(EXERCISE PROMPT)
For every entry below, give it back exactly and leave out any image.

(Source records)
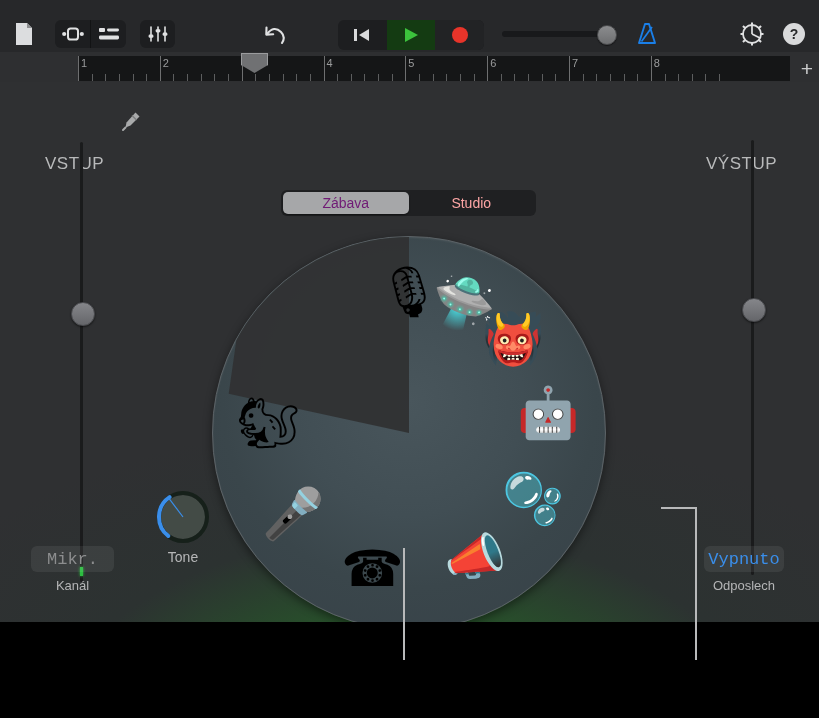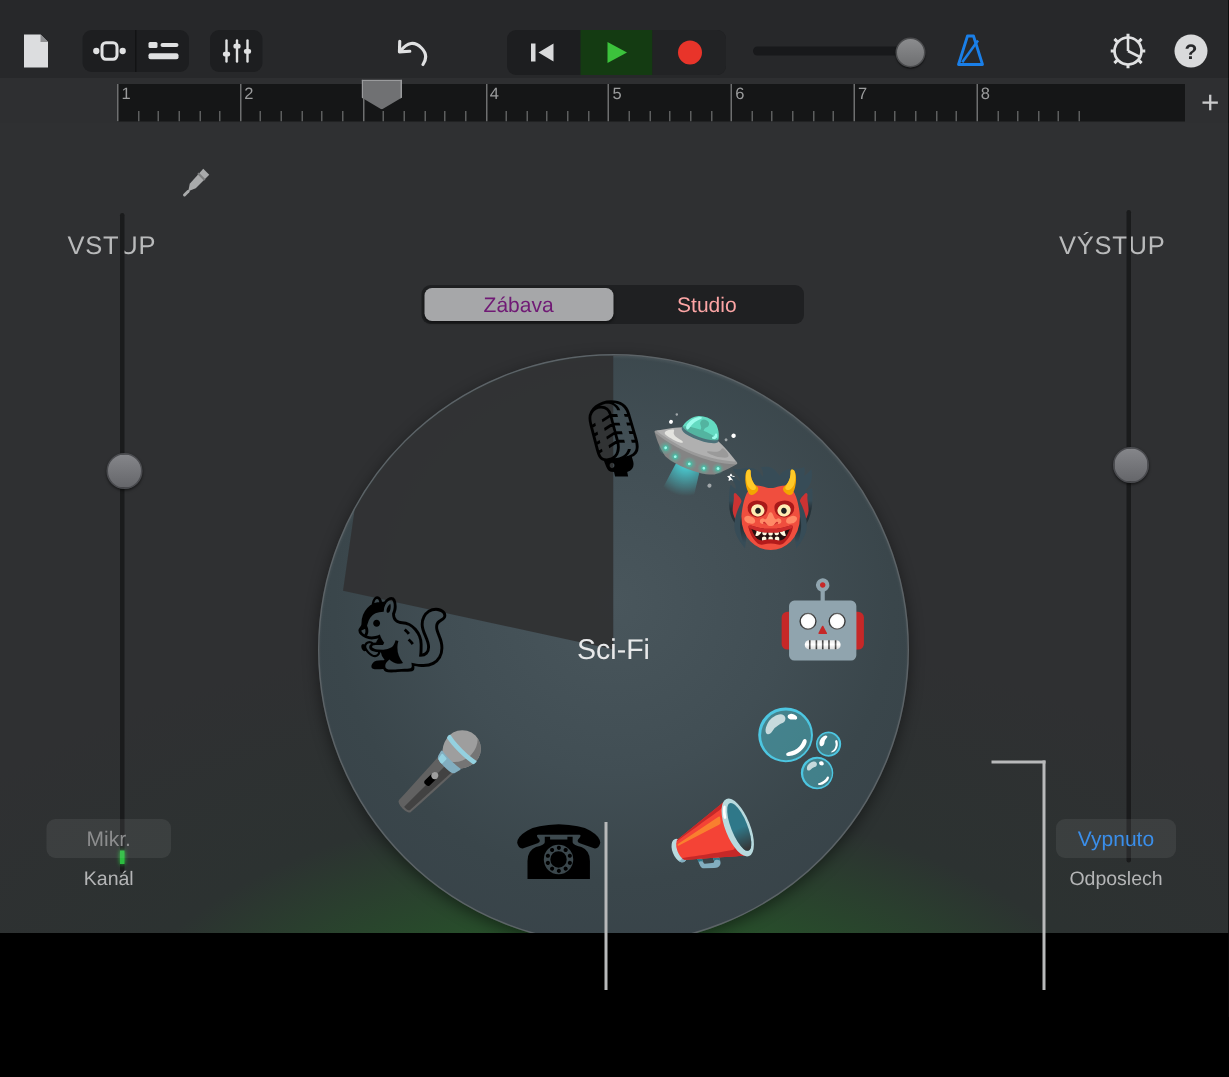--- a/index.html
+++ b/index.html
@@ -240,22 +240,23 @@
     text-align: center;
     font-size: 14px; color: #b6b7b8;
   }
 
   
   .pill {
     position: absolute;
     border-radius: 6px;
     background: rgba(255,255,255,.07);
     display: flex; align-items: center; justify-content: center;
-    font-size: 14px;
+    font-size: 17px;
     box-sizing: border-box;
+    font-family: Liberation Mono, monospace;
   }
   .pill.mikr { color: #8c8d8e; }
   .pill.vypnuto { color: #3a8eea; }
   .subcaption {
     position: absolute;
     font-size: 13px; color: #b4b5b6;
     text-align: center;
   }
 
   
@@ -474,34 +475,42 @@
       <div class="thumb" style="left:0; top:158px;"></div>
     </div>
 
     <div class="segctl">
       <div class="seg active">Zábava</div>
       <div class="seg">Studio</div>
     </div>
 
     <div class="wheel">
       <div class="slice"></div>
-      <div class="center-label">Sci-Fi</div>
       <div id="wheel-items">
           <div class="wheel-item" style="left: 251.093px; top: 66.2088px;">🛸</div>
           <div class="wheel-item" style="left: 196px; top: 55px;">🎙</div>
           <div class="wheel-item" style="left: 300.783px; top: 101.653px;">👹</div>
           <div class="wheel-item" style="left: 335.628px; top: 176.377px;">🤖</div>
           <div class="wheel-item" style="left: 320.496px; top: 262.195px;">🫧</div>
           <div class="wheel-item" style="left: 262.195px; top: 320.496px;">📣</div>
           <div class="wheel-item" style="left: 159.507px; top: 332.196px;">☎</div>
           <div class="wheel-item" style="left: 80.4996px; top: 276.874px;">🎤</div>
           <div class="wheel-item" style="left: 55.3435px; top: 186.164px;">🐿</div>
         </div>
     </div>
 
+    <div class="knobwrap" style="left:155px; top:407px;">
+      <div class="knob" id="knob-tone"><svg width="56" height="56" viewBox="0 0 56 56">
+            <circle cx="28" cy="28" r="22" fill="#4b544d" fill-opacity="0.75"></circle>
+            <circle cx="28" cy="28" r="24" fill="none" stroke="#16201a" stroke-width="4"></circle>
+            <path d="M 13.22 46.91 A 24 24 0 0 1 14.58 8.10" fill="none" stroke="#3a8eea" stroke-width="4" stroke-linecap="round"></path>
+            <line x1="28" y1="28" x2="13.56" y2="8.83" stroke="#3a8eea" stroke-width="1.2"></line>
+          </svg></div>
+      <div class="knoblabel">Tone</div>
+    </div>
 
 
     <div class="pill mikr" style="left:31px; top:464px; width:83px; height:26px;">Mikr.</div>
     <div class="subcaption" style="left:31px; top:496px; width:83px;">Kanál</div>
 
     <div class="pill vypnuto" style="left:704px; top:464px; width:80px; height:26px;">Vypnuto</div>
     <div class="subcaption" style="left:696px; top:496px; width:96px;">Odposlech</div>
 
     <div class="cable" style="left:403px; top:466px; width:2px; height:74px;"></div>
     <div class="cable" style="left:661px; top:425px; width:36px; height:2px;"></div>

(ANSWER SPACE)
--- a/index.html
+++ b/index.html
@@ -240,22 +240,23 @@
     text-align: center;
     font-size: 14px; color: #b6b7b8;
   }
 
   
   .pill {
     position: absolute;
     border-radius: 6px;
     background: rgba(255,255,255,.07);
     display: flex; align-items: center; justify-content: center;
-    font-size: 14px;
+    font-size: 17px;
     box-sizing: border-box;
+    font-family: Liberation Mono, monospace;
   }
   .pill.mikr { color: #8c8d8e; }
   .pill.vypnuto { color: #3a8eea; }
   .subcaption {
     position: absolute;
     font-size: 13px; color: #b4b5b6;
     text-align: center;
   }
 
   
@@ -474,34 +475,42 @@
       <div class="thumb" style="left:0; top:158px;"></div>
     </div>
 
     <div class="segctl">
       <div class="seg active">Zábava</div>
       <div class="seg">Studio</div>
     </div>
 
     <div class="wheel">
       <div class="slice"></div>
-      <div class="center-label">Sci-Fi</div>
       <div id="wheel-items">
           <div class="wheel-item" style="left: 251.093px; top: 66.2088px;">🛸</div>
           <div class="wheel-item" style="left: 196px; top: 55px;">🎙</div>
           <div class="wheel-item" style="left: 300.783px; top: 101.653px;">👹</div>
           <div class="wheel-item" style="left: 335.628px; top: 176.377px;">🤖</div>
           <div class="wheel-item" style="left: 320.496px; top: 262.195px;">🫧</div>
           <div class="wheel-item" style="left: 262.195px; top: 320.496px;">📣</div>
           <div class="wheel-item" style="left: 159.507px; top: 332.196px;">☎</div>
           <div class="wheel-item" style="left: 80.4996px; top: 276.874px;">🎤</div>
           <div class="wheel-item" style="left: 55.3435px; top: 186.164px;">🐿</div>
         </div>
     </div>
 
+    <div class="knobwrap" style="left:155px; top:407px;">
+      <div class="knob" id="knob-tone"><svg width="56" height="56" viewBox="0 0 56 56">
+            <circle cx="28" cy="28" r="22" fill="#4b544d" fill-opacity="0.75"></circle>
+            <circle cx="28" cy="28" r="24" fill="none" stroke="#16201a" stroke-width="4"></circle>
+            <path d="M 13.22 46.91 A 24 24 0 0 1 14.58 8.10" fill="none" stroke="#3a8eea" stroke-width="4" stroke-linecap="round"></path>
+            <line x1="28" y1="28" x2="13.56" y2="8.83" stroke="#3a8eea" stroke-width="1.2"></line>
+          </svg></div>
+      <div class="knoblabel">Tone</div>
+    </div>
 
 
     <div class="pill mikr" style="left:31px; top:464px; width:83px; height:26px;">Mikr.</div>
     <div class="subcaption" style="left:31px; top:496px; width:83px;">Kanál</div>
 
     <div class="pill vypnuto" style="left:704px; top:464px; width:80px; height:26px;">Vypnuto</div>
     <div class="subcaption" style="left:696px; top:496px; width:96px;">Odposlech</div>
 
     <div class="cable" style="left:403px; top:466px; width:2px; height:74px;"></div>
     <div class="cable" style="left:661px; top:425px; width:36px; height:2px;"></div>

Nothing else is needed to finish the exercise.